Всю дорогу вниз по рю Фуад я шел и думал: такая малость, одна человеческая жизнь, и чуть сместились линии координат, – а сколько всего переменилось. Вот уж чего никто из нас не ожидал. Мы даже и представить себе ничего подобного не могли, не могли встроить в картину, которую Помбаль столь прилежно писал у нас перед глазами. Маленькая глупая случайность отравила все – едва ли и не нашу к нему привязанность тоже, ибо на месте привязанности отныне поселились сострадание и страх! Ненужные, бесполезные, бессовестные чувства! Моя первая, инстинктивная реакция была – держаться от него подальше! Мне даже показалось, что лучше бы нам с ним вообще никогда больше не встречаться, чтобы не ставить его в неловкое положение. Быстро отравили, вот уж воистину. Я повторял про себя эту фразу Али снова и снова.
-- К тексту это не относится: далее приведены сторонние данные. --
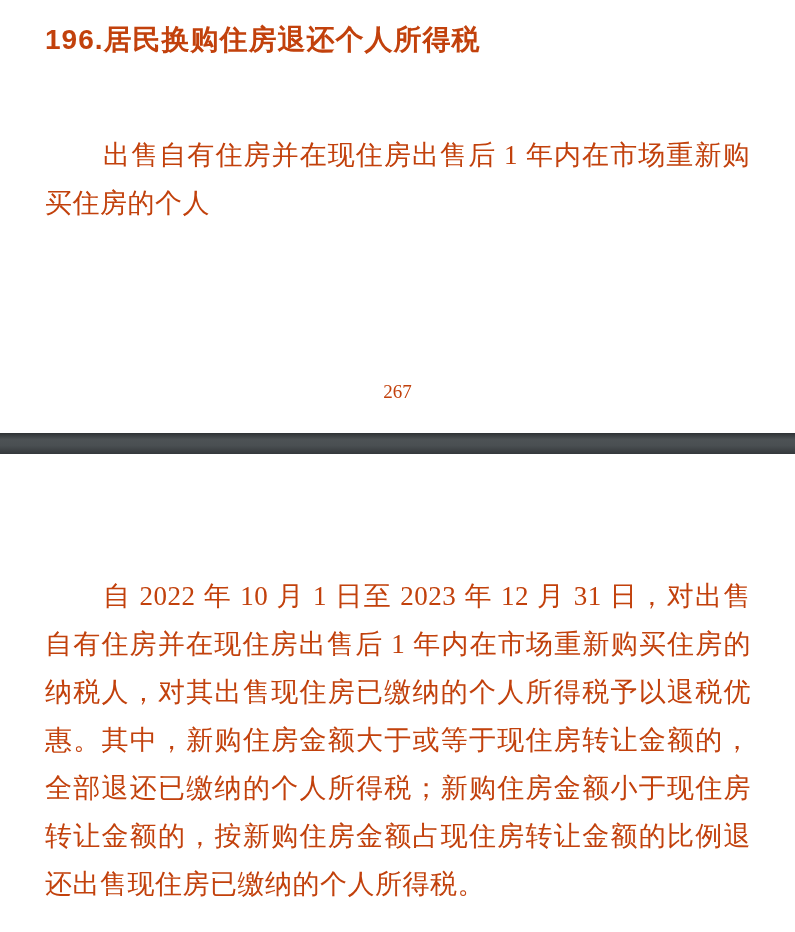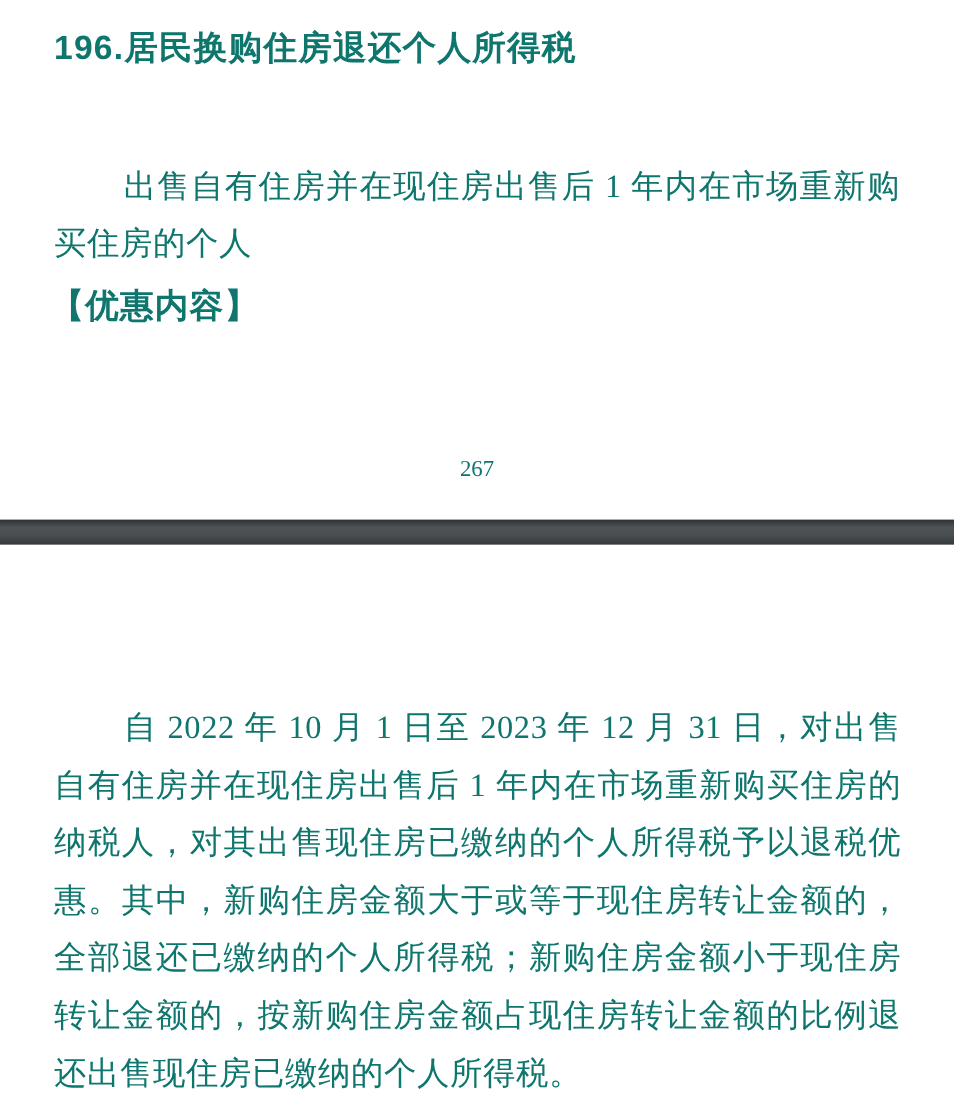--- a/index.html
+++ b/index.html
@@ -6,21 +6,21 @@
     margin: 0;
     padding: 0;
     background: #ffffff;
   }
   .doc-viewport {
     position: relative;
     width: 795px;
     height: 932px;
     background: #ffffff;
     overflow: hidden;
-    color: #0f766e;
+    color: #c2410c;
     font-family: "Liberation Serif", "DejaVu Serif", serif;
   }
   .page {
     position: absolute;
     left: 0;
     width: 795px;
     background: #ffffff;
   }
   .page-1 { top: 0; height: 433px; }
   .page-2 { top: 454px; height: 478px; }
@@ -92,24 +92,23 @@
 <body>
 
 <div class="doc-viewport">
 
   <div class="page page-1">
     <div class="item-heading">196.居民换购住房退还个人所得税</div>
 
 
     <div class="body-paragraph para-subject">出售自有住房并在现住房出售后 1 年内在市场重新购买住房的个人</div>
 
-    <div class="section-label content">【优惠内容】</div>
 
     <div class="page-number">267</div>
   </div>
 
   <div class="page-separator"></div>
 
   <div class="page page-2">
-    <div class="body-paragraph para-content" style="top: 128px;">自 2022 年 10 月 1 日至 2023 年 12 月 31 日，对出售自有住房并在现住房出售后 1 年内在市场重新购买住房的纳税人，对其出售现住房已缴纳的个人所得税予以退税优惠。其中，新购住房金额大于或等于现住房转让金额的，全部退还已缴纳的个人所得税；新购住房金额小于现住房转让金额的，按新购住房金额占现住房转让金额的比例退还出售现住房已缴纳的个人所得税。</div>
+    <div class="body-paragraph para-content" style="top: 118px;">自 2022 年 10 月 1 日至 2023 年 12 月 31 日，对出售自有住房并在现住房出售后 1 年内在市场重新购买住房的纳税人，对其出售现住房已缴纳的个人所得税予以退税优惠。其中，新购住房金额大于或等于现住房转让金额的，全部退还已缴纳的个人所得税；新购住房金额小于现住房转让金额的，按新购住房金额占现住房转让金额的比例退还出售现住房已缴纳的个人所得税。</div>
   </div>
 
 </div>
 
 </body></html>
Когда я вошел, Помбаль уже был дома, сидел в покойном кресле, глубоко уйдя в себя. Рядом стоял полный стакан неразбавленного виски, он вроде бы его и не тронул. Он между тем переоделся – в свой привычный синий халат с золотым узором из павлиньих глаз и в старые драные египетские тапки, этакие золотые лопаточки. Я тихо вошел и сел напротив. В мою сторону он даже и не глянул, но я каким-то образом почувствовал: он знает, что я здесь. Однако взгляд его был туманен, он сидел не шевелясь, уставившись куда-то прямо перед собой, и играл тихонько пальцами – ладонь к ладони. И, все так же глядя в окно, он сказал тихим скрипучим голосом – будто собственные слова его же и ранили, хоть смысла их он до конца и не понимал: «Они умерли, Дарли. Они оба умерли». На сердце мне упала чья-то свинцовая лапа. «C'est pas juste»[86], – добавил он с отсутствующим видом и стал тянуть себя за бакенбарды; голос у него был ровный, на одной и той же ноте, как у человека, едва оправившегося от сердечного приступа. Потом он глотнул вдруг виски и вскочил, кашляя, хватая воздух ртом. «Чистый», – сказал он удивленно, с отвращением и, передернувшись, поставил стакан на место. Потом нагнулся вперед, взял на столе карандаш и листок бумаги и принялся рисовать – завитушки, ромбы, драконов. Как ребенок. «Я завтра утром иду на исповедь, в первый раз за столько лет, – сообщил он медленно и как бы очень опасливо. – Сказал Хамиду, чтобы разбудил меня пораньше. Ты не против, если придет одна только Clйa?» Я покачал головой. Он явно имел в виду похороны. Он облегченно вздохнул, сказал: «Bon»[87], – встал и подобрал, вставая, стакан с виски. В эту минуту отворилась дверь, и на пороге с безумным совершенно взором показался Пордр. Помбаль – я и глазом не успел моргнуть – совершенно переменился. Может, дело было в том, что появился человек его расы. Он разразился долгой чередой глубоких, в голос, рыданий. Они обнялись, бормоча какие-то невнятные слова и фразы, как будто пытались утешить друг друга в беде, равно значимой для обоих. Старик дипломат поднял вверх свой белый, по-женски хрупкий кулачок и понес вдруг ересь, на мой взгляд, очевидную: «Я уже заявил протест в самых сильных выражениях». Какой протест, кому? Тем невидимым силам, в чьей власти рассудить, что все должно случиться так, а не иначе? Слова повисли в стылом воздухе гостиной бессмысленной едкой взвесью. Помбаль тоже заговорил.